# Here I stand



## jfschultz (Apr 17, 2007)

Martin Luther
April 17, 1521


----------



## LadyCalvinist (Apr 17, 2007)




----------



## etexas (Apr 17, 2007)

Here I Stand. Right on. Love some good Luther!


----------



## BobVigneault (Apr 17, 2007)

[ame]http://www.youtube.com/watch?v=CxopRpxG9qk[/ame]


----------



## VirginiaHuguenot (Apr 17, 2007)

Although some sources state that Luther gave his famous "Here I Stand" speech before the Diet of Worms on April 17, 1521, others state that he first appeared and was questioned that day but gave his famous speech the following day, on April 18, 1521. 

http://chi.gospelcom.net/DAILYF/2001/04/daily-04-18-2001.shtml


----------



## BobVigneault (Apr 17, 2007)

Andrew, I want to believe it happened just as it did in the black and white version of the movie. Don't mess with my graven images brother.

I have that speach on my cell phone so that when my pastor calls me I hear Brother Martin give his soliloquy. Most excellent.

If I'm out shopping, I just let in play til it's done so the whole world can hear it. Then I call my pastor back.

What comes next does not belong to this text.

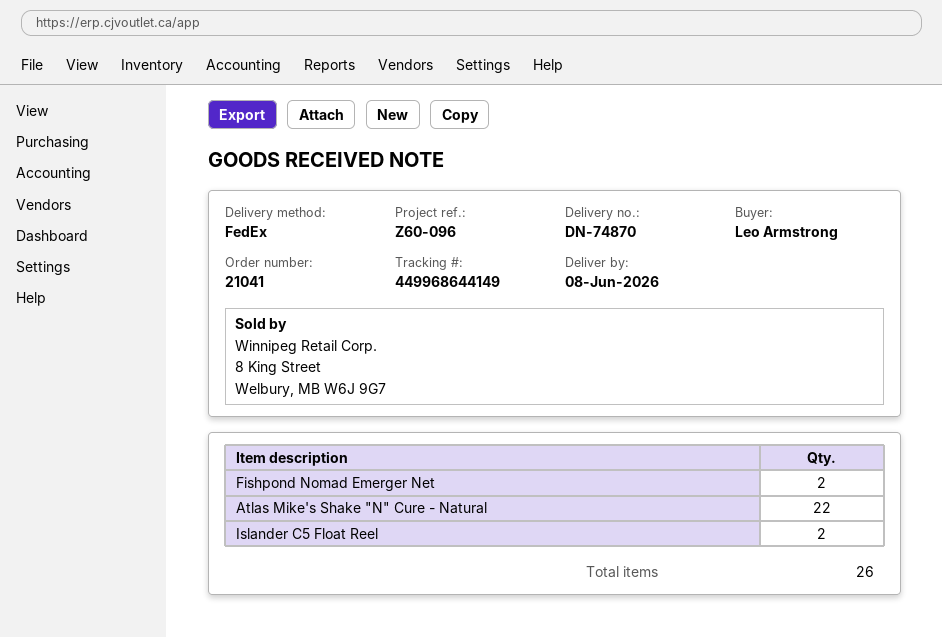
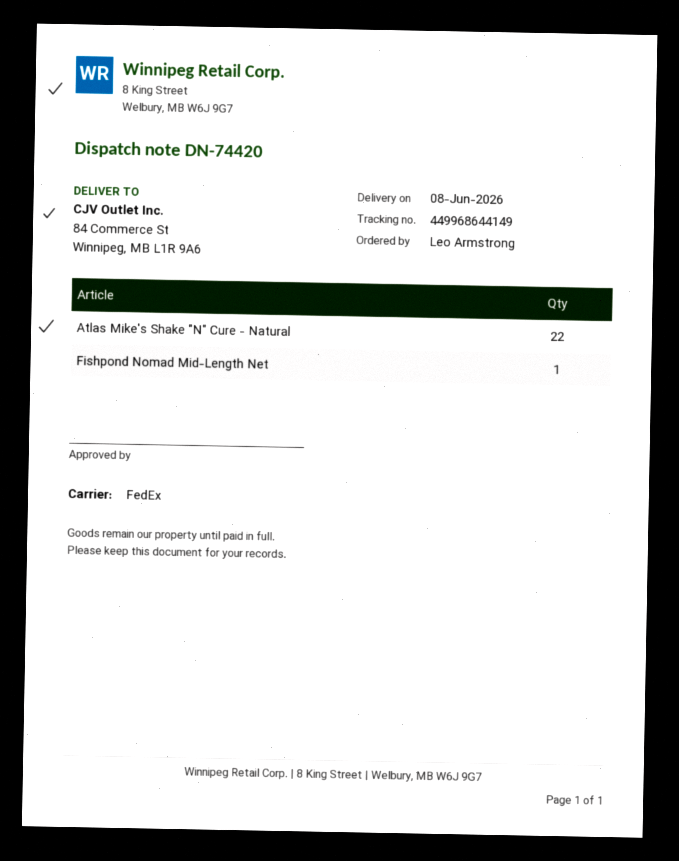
delivery note number: DN-74870 -> DN-74420
Fishpond Nomad Emerger Net: 2 -> none
Islander C5 Float Reel: 2 -> none
Fishpond Nomad Mid-Length Net: none -> 1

What's even cooler is that it has a hip hop beat playing in the background.


----------



## etexas (Apr 17, 2007)

BobVigneault said:


> Andrew, I want to believe it happened just as it did in the black and white version of the movie. Don't mess with my graven images brother.
> 
> I have that speach on my cell phone so that when my pastor calls me I hear Brother Martin give his soliloquy. Most excellent.
> 
> ...


Chuckle!


----------